I am thrilled and honored to announced that for the next three years (2022–25), I will be the Cora A. Babcock Chair in English at Hartwick College. This position will support continued work on my current scholarly book project, Too Big to Read: The Megatext in the Twenty-First Century, the publication of my just completed poetry manuscript, Postrock, and my next two books of poetry, 2018–202X: Sonnets and Synthwave.
For a glimpse into this work in progress, see my recent essay, “‘Is an Archive Enough?’: Megatextual Debris in the Work of Rachel Blau DuPlessis,” and some select poem(s) from Postrock and from 2018–202X: Sonnets.
I also get to host an annual Babcock Lecture for the duration of the appointment [stay tuned].
I am thrilled and honored to announced that I have been named one of the 2019-20 Winifred D. Wandersee Scholars in Residence at Hartwick College. This award and program will support continued work on my current book project, Too Big to Read: The Megatext in the Twenty-First Century.
For a glimpse into this work in progress, see my essay, “Toward a Theory of the Megatext: Speculative Criticism and Richard Grossman’s ‘Breeze Avenue Working Paper.'”
As part of Hartwick’s Faculty Lecture Series, I will be giving a talk on May 2, 2018 at 12:20 pm in the Eaton Lounge of Bresee Hall at Hartwick College in Oneonta, New York. The title of my lecture is “Too Big to Read: The Megatext in the Twenty-First Century,” and I will be presenting preliminary chapter from my work in progress of the same name.
In this new project, I am investigating the impact of massive textual accumulation on contemporary literary production and reception. With the increasing space made available by digital technology, texts are being created that are simply gigantic, unthinkably large compared to the previous century’s storage capacities. For instance, conceptual artist Michael Mandiberg recently printed out the entirety of Wikipedia in over seven thousand bound volumes, at some point in the near future Richard Grossman will publish a three-million-page “novel,” Breeze Avenue, and 2016 saw the appearance of No Man’s Sky, a videogame containing eighteen quintillion planets. I argue that with the appearance of such massively unreadable cultural artifacts—texts that are, quite literally, too big to read—the digital age has seen the emergence of a new transmedia form: what I call the megatext. I define megatexts as unreadably large yet concrete aesthetic and rhetorical objects that are produced and conceived as singular works and that depend upon digital technology and collaborative authorship for their production. Using the working paper for Grossman’s forthcoming Breeze Avenue as a case study, this lecture will present a theory of speculative criticism for approaching these massive texts. Drawing upon Timothy Morton’s concept of the hyperobject and suggesting that megatexts have roots in literary postmodernism, this talk will explore some of the ways that megatexts respond to the conditions of the Anthropocene and open up new spaces for imaginative reading, creation, and understanding in contemporaneity.

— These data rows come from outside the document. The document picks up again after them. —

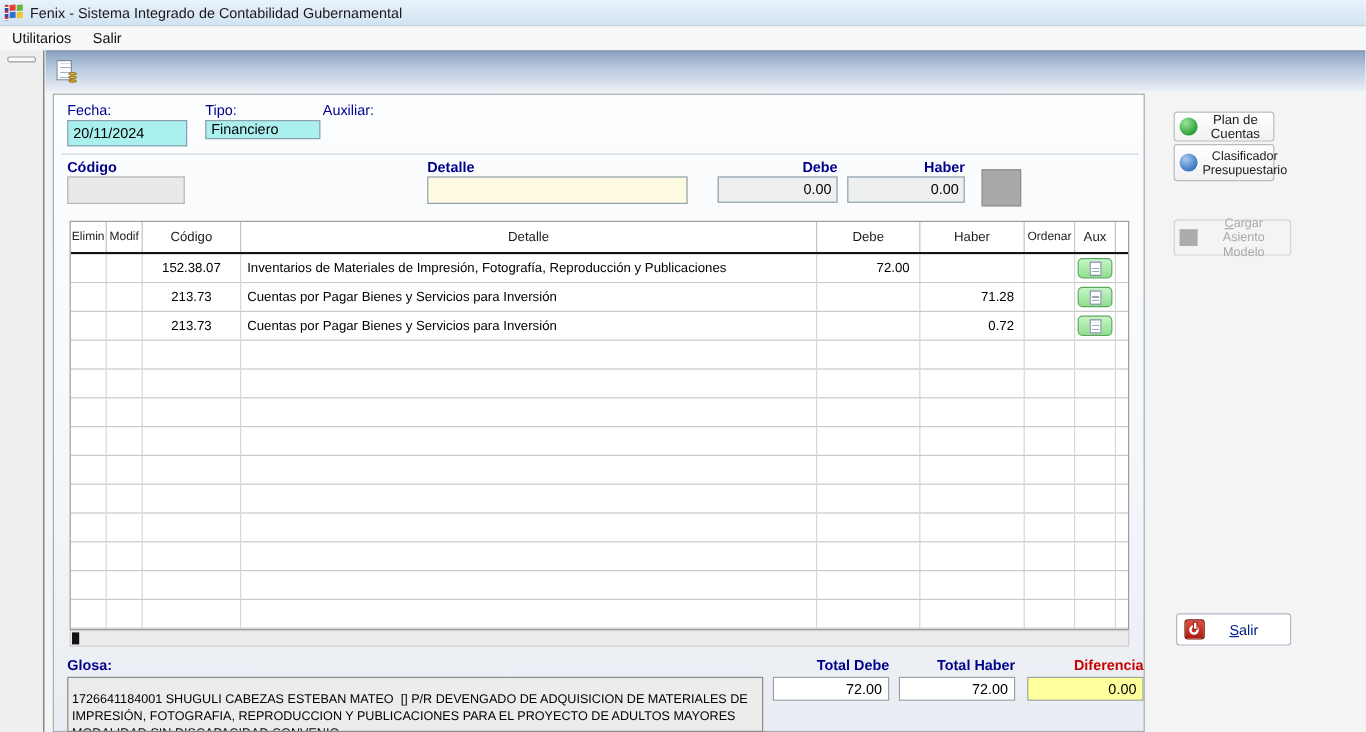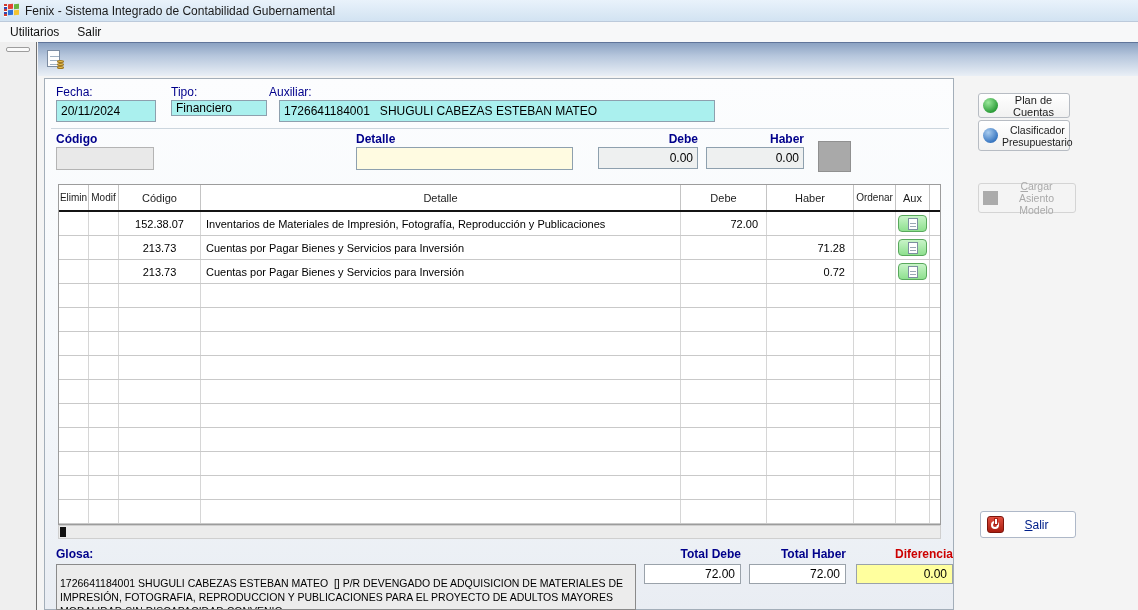--- a/index.html
+++ b/index.html
@@ -97,7 +97,7 @@
   .dif { background:#ffff9e; }
 
   
-  .side-btn { position:absolute; left:978px; width:92px; border:1px solid #b7bcc3; border-radius:3px;
+  .side-btn { position:absolute; left:978px; width:84px; border:1px solid #b7bcc3; border-radius:3px;
     background:linear-gradient(180deg,#ffffff,#f1f1f1); display:flex; align-items:center;
     font-size:11px; color:#1c1c1c; padding:2px 4px; }
   .sphere { width:15px; height:15px; border-radius:50%; flex:none; margin-right:4px; }

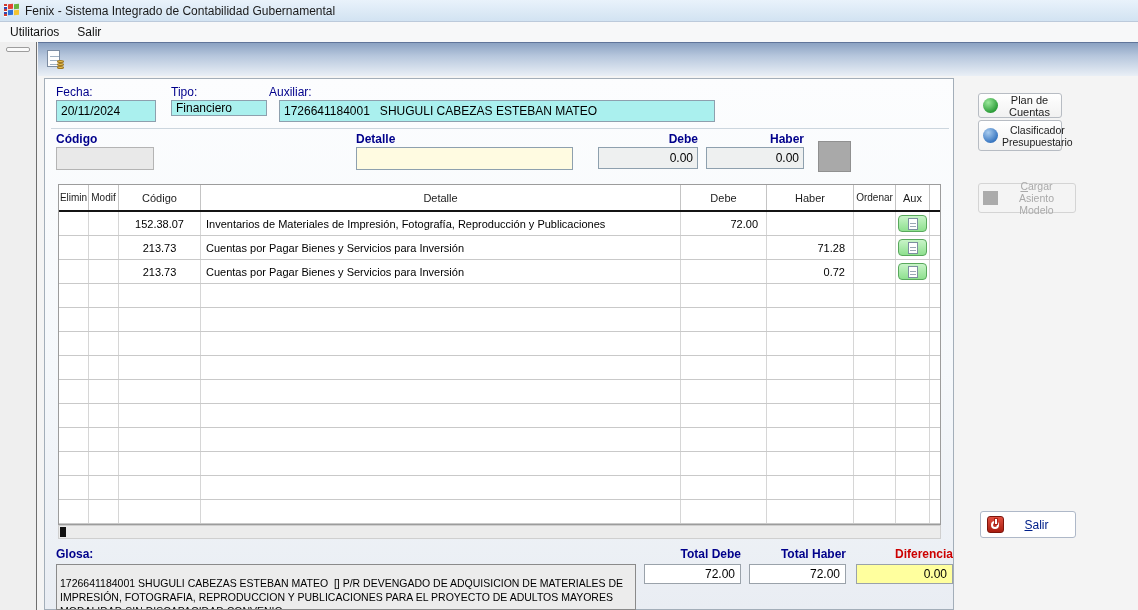--- a/index.html
+++ b/index.html
@@ -157,7 +157,6 @@
 
   <div class="field cyan" style="left:11px;top:21px;width:100px;height:22px">20/11/2024</div>
   <div class="field cyan" style="left:126px;top:21px;width:96px;height:16px">Financiero</div>
-  <div class="field cyan" style="left:234px;top:21px;width:436px;height:22px">1726641184001   SHUGULI CABEZAS ESTEBAN MATEO</div>
 
   <div class="divider" style="left:6px;top:49px;width:898px"></div>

For a (longer) published version of this lecture, see “Toward a Theory of the Megatext: Speculative Criticism and Richard Grossman’s ‘Breeze Avenue Working Paper,” in Scale in Literature and Culture, ed. Michael Tavel Clarke and David Wittenberg (New York: Palgrave Macmillan, 2017), 253-80.
For other parts of this work in progress, see “The Megatext and Neoliberalism” and “The Time of Megatexts: Dark Accumulation and Mark Z. Danielewski’s The Familiar,” both available on my academia.edu page. I also have a forthcoming short essay discussing this project: “Writing Briefly about Really Big Things,” in Begging the Question: Chauceriana, Book History, and Humanistic Inquiry (Mythodologies II), by Joseph A. Dane (Los Angeles: Marymount Institute Press, forthcoming 2018).